RFC: Move to C++14

Christopher James Halse Rogers chris at cooperteam.net
Wed Feb 18 03:06:29 UTC 2015



On Wed, Feb 18, 2015 at 1:18 PM, Daniel van Vugt 
<daniel.van.vugt at canonical.com> wrote:
> Also worth noting, it takes less effort to support trusty:
>   https://code.launchpad.net/~vanvugt/mir/revive-trusty/+merge/249789
> than it does to start using C++14 features:
>   
> https://code.launchpad.net/~afrantzis/mir/introduce-c++14/+merge/249988

That's obviously somewhat unfair. The effort required to *support* 
C++14 features is a 3-line, +1/-1 diff.

> On 18/02/15 09:39, Daniel van Vugt wrote:
>> I think this is a bad idea.
>> 
>> Supporting trusty with the latest Mir is presently easy, as 
>> demonstrated:
>> https://code.launchpad.net/~vanvugt/mir/revive-trusty/+merge/249789
>> 
>> Using newer language specs I think is contrary to engineering 
>> maturity.
>> Because it means we knowingly and needlessly reduce the number of
>> distros Mir can support.
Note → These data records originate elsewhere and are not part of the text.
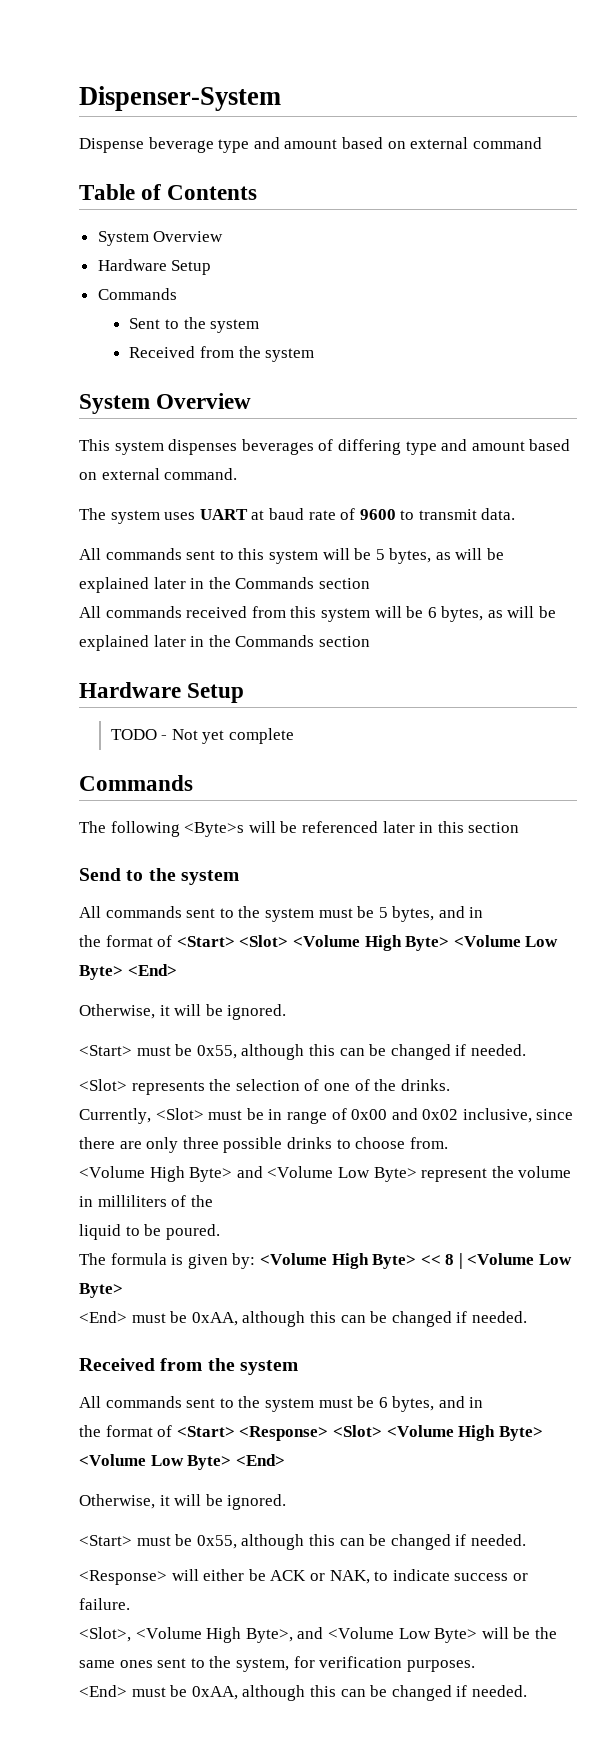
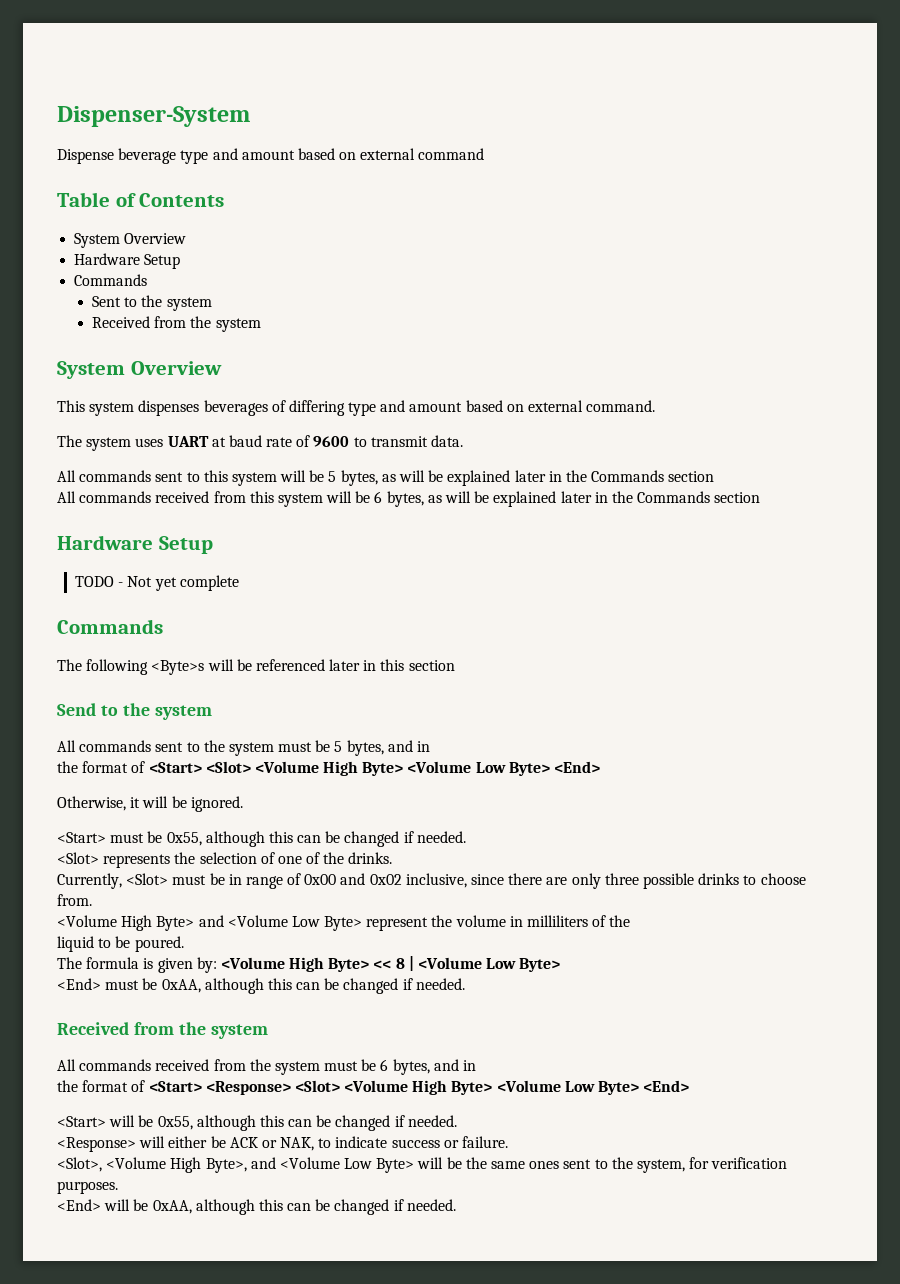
- All commands sent to the system must be 6 bytes, and in
+ All commands received from the system must be 6 bytes, and in
  the format of <Start> <Response> <Slot> <Volume High Byte> <Volume Low Byte> <End>
- Otherwise, it will be ignored.
- <Start> must be 0x55, although this can be changed if needed.
+ <Start> will be 0x55, although this can be changed if needed.
  <Slot>, <Volume High Byte>, and <Volume Low Byte> will be the same ones sent to the system, for verification purposes.
- <End> must be 0xAA, although this can be changed if needed.
+ <End> will be 0xAA, although this can be changed if needed.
And we also make the learning curve for 
>> people
>> even steeper (fewer C++ developers know the new language features).
>> 
>> Overall this will lead to reduced adoption by users and reduced
>> participation by developers. We need to be careful and draw the line
>> somewhere... stop upgrading to the latest C++ every time one comes 
>> along.

Philosophical differences :).

I'm not convinced that this will result in reduced participation by 
developers; a fair contingent of developers will be *more* interested 
in a project using the most modern tools available.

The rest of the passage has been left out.